夏子には地上にあっても風景を鳥瞰する能力がそなわっている。
過去と現在、未来をつなぐ超能力がある。
「わたしがタブーをやぶって百年ぶりて……ふるさと鹿沼にもどってきた。わたしが隼人を愛してしまった。精気をふきこむことはできても、すきだから隼人の燃える情熱をあまり吸収することができない。これって吸血鬼社会のエコロジーをみだすことなの……そうしたことが、悪の波動をひきよせている。兄の、鹿人の敵愾心に火をつけることになっている」
数百年を閲してきたバンパイヤとしてのセンサーが発動されている。
それでも理解できない。夏子もいらだっていた。
夏子の意識の視野のなかに赤い点のようなものがうかびあがった。
「どこかしら、とてつもなく邪悪なものが蠢いている。いまはまだ、ちいさな点にすぎないけれど、悪意の波動は強烈だわ」
「場所は特定できませんか」
「だめよ、わたしの力ではだめ」
眞吾にこたえている夏子の横顔をみながら、隼人は道場に携帯をいれた。
眞吾をぶじ救いだしたことを祖父につたえた。
「それで夏子……」
祖父は鹿未来とかわった。
「そうなの、わたしも感じている。

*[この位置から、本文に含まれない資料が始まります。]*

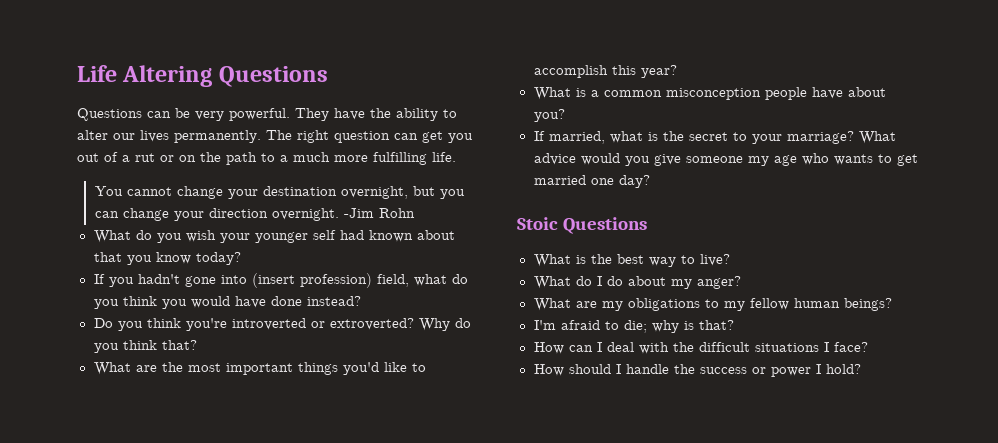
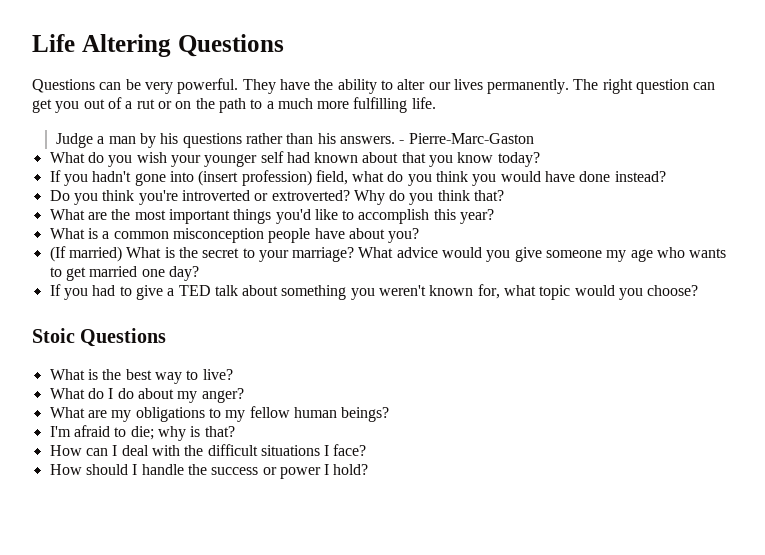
[94,186,465,199] [94,208,415,221] You cannot change your destination overnight, but you can change your direction overnight. -Jim Rohn -> [56,133,534,148] Judge a man by his questions rather than his answers. - Pierre-Marc-Gaston
[533,131,643,144] If married, what -> [49,246,162,262] (If married) What
(650, 181) none -> [49,284,699,300] // If you had to give a TED talk about something you weren't known for, what topic would you choose?

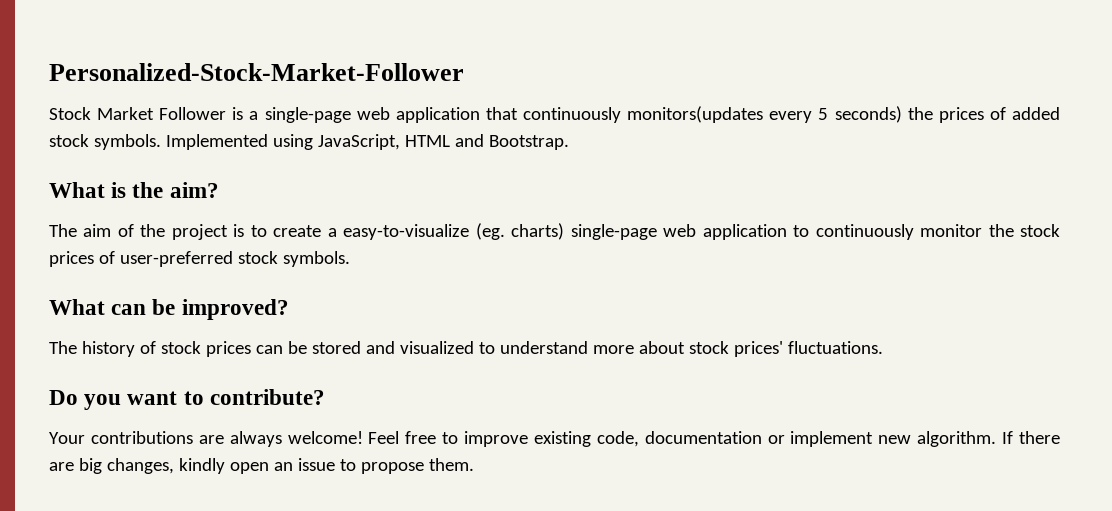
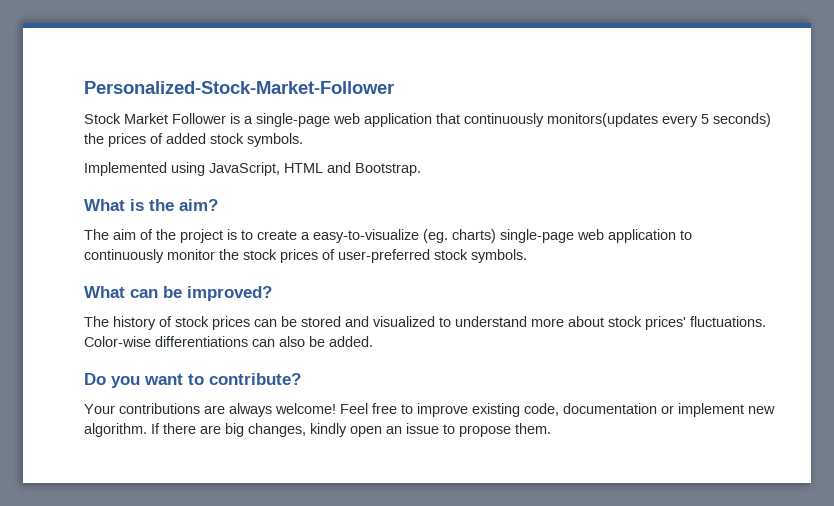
(161, 142) none -> (303, 140) //
(883, 347) none -> [84,336,373,347] Color-wise differentiations can also be added.

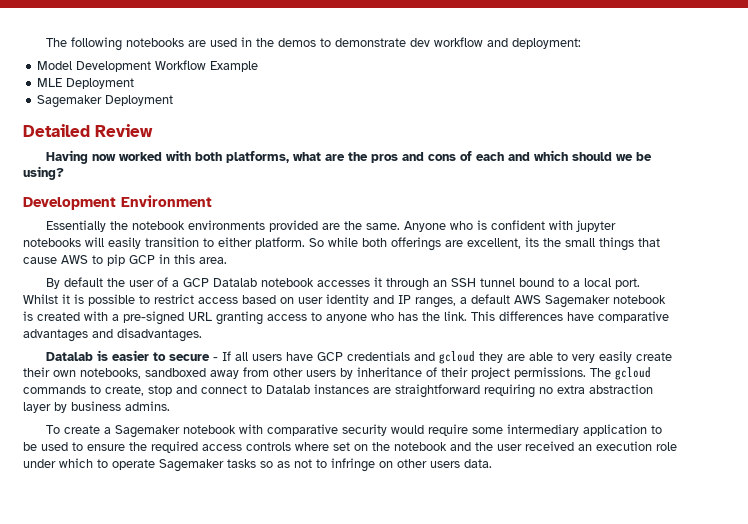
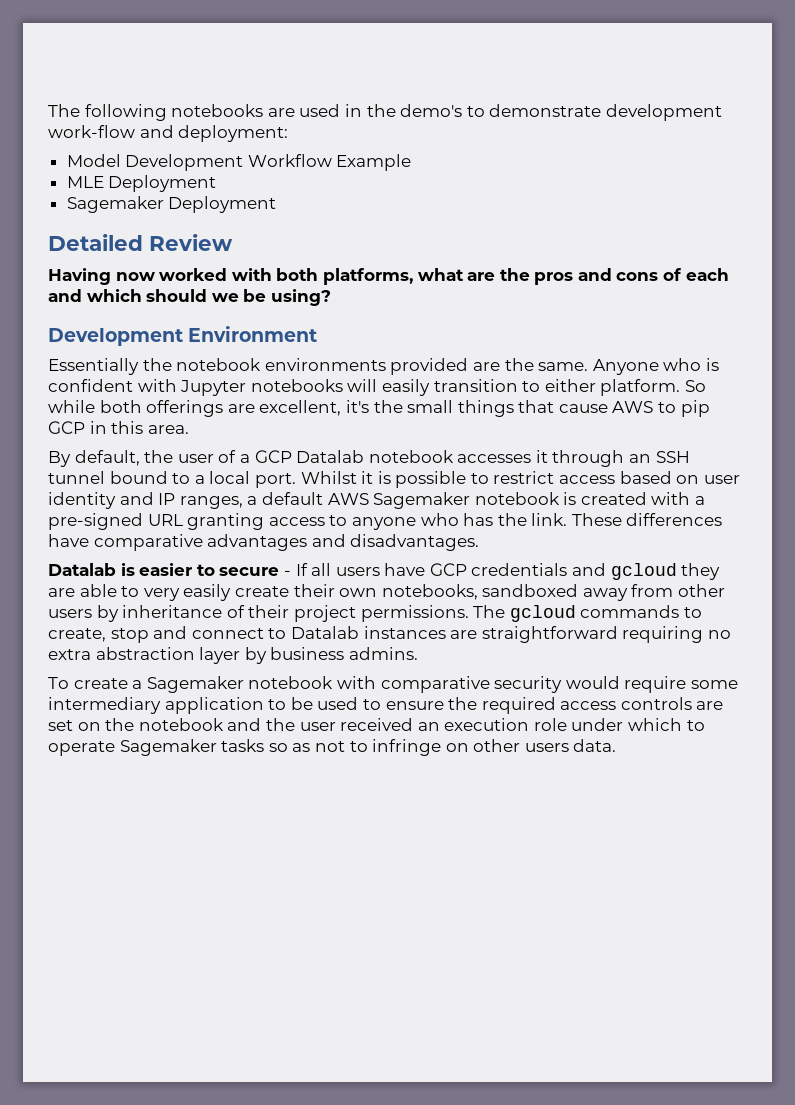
[278,38,317,47] demos -> [400,104,463,117] demo's
[410,37,484,47] dev workflow -> [605,104,722,121] [48,125,135,138] development work-flow
[576,220,617,232] jupyter -> [180,380,247,396] Jupyter
[525,237,539,247] its -> [345,400,369,413] it's
[64,277,104,287] default -> [74,450,140,466] default,
[471,311,495,321] This -> [571,513,622,526] These
[295,442,329,451] where -> [696,701,724,710] are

北の方角よ……そこまでしかわからない。トウキョウの夜の一族は、南に去っていったとすると、なにがこうも邪悪に蠢いているのかしら。邪な波動がひろがっている。だれかをよんでいるみたい」
「わたし北にいって見る。ここにいて考えていてもなにもわからないもの。でも……これから起きることは、ぜんぶわたしにかんけいあることのように思えるの。鹿沼にもどってきて、故郷の土の寝床でやすんでいたときに、そう感じたの。お母さんに呼ばれてこの故郷の土をふんだとぎから、わたし宿命を感じた。駅におりたとたんに、隼人と会った。恋をするなんて……そして彼がわたしたちの、お母さんの家の子孫だなんて……なにか時の流れのなかで、わたしたちを出会わせようとしているものがあるのよ」
病室にもどる。眞吾が八重子に事情を説明する。
北にむかう……、おれたちにもなにが起きるか予断できない。
「あたしもいく」
「ダメダ。八重子と早苗でみんなの看病をたのむ」
「女の子のしごとなんて、あたしにはむりよ。それに、ここは完全看護なの。いても、病室にははいれないのよ」
「あすになれば、プレスの連中がおしかけてくる。それをさばけるのは八重子だけだ」
隼人のルノーを、眞吾と高見、矢野はバイクで追尾することにのなる。
国道4号線を北上した。
平成通りを左折、鹿沼インターで高速にのった。
東北縦断道路だ。あまりこんではいない。